Problem description | Exact reproduction required: the lines below from the line with "(m) TempProfile_K_4.5, 8:30" to the line with "v_ma20, 27 novembre 2020: 18000 -> none", both ends included, and no others.

*** Exercise data Section Begins ***

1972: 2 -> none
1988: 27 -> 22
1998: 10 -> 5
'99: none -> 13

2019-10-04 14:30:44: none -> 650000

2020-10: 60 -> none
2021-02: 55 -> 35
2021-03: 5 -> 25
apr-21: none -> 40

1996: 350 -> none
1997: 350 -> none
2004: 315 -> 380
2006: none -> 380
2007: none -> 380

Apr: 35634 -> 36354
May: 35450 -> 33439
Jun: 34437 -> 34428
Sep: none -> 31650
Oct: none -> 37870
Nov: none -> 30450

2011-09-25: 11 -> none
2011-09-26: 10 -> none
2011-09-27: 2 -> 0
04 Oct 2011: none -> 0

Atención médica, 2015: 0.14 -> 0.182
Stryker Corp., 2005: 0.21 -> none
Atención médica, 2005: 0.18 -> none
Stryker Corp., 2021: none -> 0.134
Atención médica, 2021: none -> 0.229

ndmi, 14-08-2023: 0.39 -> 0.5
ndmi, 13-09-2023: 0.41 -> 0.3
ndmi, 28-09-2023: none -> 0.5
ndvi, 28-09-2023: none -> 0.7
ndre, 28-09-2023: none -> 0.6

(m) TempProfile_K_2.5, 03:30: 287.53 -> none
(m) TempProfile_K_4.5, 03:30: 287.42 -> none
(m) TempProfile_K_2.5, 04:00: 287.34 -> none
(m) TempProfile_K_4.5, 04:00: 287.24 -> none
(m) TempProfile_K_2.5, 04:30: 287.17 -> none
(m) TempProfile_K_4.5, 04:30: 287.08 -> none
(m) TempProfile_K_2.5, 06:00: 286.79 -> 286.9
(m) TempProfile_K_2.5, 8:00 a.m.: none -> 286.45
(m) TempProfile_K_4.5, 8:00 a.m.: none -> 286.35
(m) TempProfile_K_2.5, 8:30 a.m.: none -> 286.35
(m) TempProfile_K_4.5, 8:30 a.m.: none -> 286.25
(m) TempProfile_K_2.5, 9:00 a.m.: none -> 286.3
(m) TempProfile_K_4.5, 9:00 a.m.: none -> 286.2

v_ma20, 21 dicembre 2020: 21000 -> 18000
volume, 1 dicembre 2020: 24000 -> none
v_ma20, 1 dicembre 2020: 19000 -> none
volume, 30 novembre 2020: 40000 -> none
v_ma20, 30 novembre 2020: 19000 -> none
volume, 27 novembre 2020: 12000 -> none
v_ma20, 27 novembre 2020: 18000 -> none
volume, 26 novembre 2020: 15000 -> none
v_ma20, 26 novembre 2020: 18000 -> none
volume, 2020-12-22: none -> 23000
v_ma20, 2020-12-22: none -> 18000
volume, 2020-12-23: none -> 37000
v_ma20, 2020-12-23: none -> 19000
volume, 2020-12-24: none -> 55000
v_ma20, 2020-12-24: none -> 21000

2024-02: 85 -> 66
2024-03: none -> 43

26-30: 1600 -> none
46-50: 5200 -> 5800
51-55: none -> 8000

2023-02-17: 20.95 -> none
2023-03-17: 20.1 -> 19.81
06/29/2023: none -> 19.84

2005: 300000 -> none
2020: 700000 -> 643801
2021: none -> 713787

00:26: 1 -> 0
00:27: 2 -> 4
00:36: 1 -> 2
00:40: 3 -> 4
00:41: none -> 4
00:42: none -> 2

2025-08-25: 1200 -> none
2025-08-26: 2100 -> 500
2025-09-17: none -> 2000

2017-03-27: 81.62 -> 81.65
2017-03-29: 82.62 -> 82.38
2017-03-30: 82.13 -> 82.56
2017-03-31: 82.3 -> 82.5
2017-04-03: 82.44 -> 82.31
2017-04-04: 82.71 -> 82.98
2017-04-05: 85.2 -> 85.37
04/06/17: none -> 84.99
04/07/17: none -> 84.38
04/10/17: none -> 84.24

*** Exercise data Section Ends ***

Completed task |
(m) TempProfile_K_4.5, 8:30 a.m.: none -> 286.25
(m) TempProfile_K_2.5, 9:00 a.m.: none -> 286.3
(m) TempProfile_K_4.5, 9:00 a.m.: none -> 286.2

v_ma20, 21 dicembre 2020: 21000 -> 18000
volume, 1 dicembre 2020: 24000 -> none
v_ma20, 1 dicembre 2020: 19000 -> none
volume, 30 novembre 2020: 40000 -> none
v_ma20, 30 novembre 2020: 19000 -> none
volume, 27 novembre 2020: 12000 -> none
v_ma20, 27 novembre 2020: 18000 -> none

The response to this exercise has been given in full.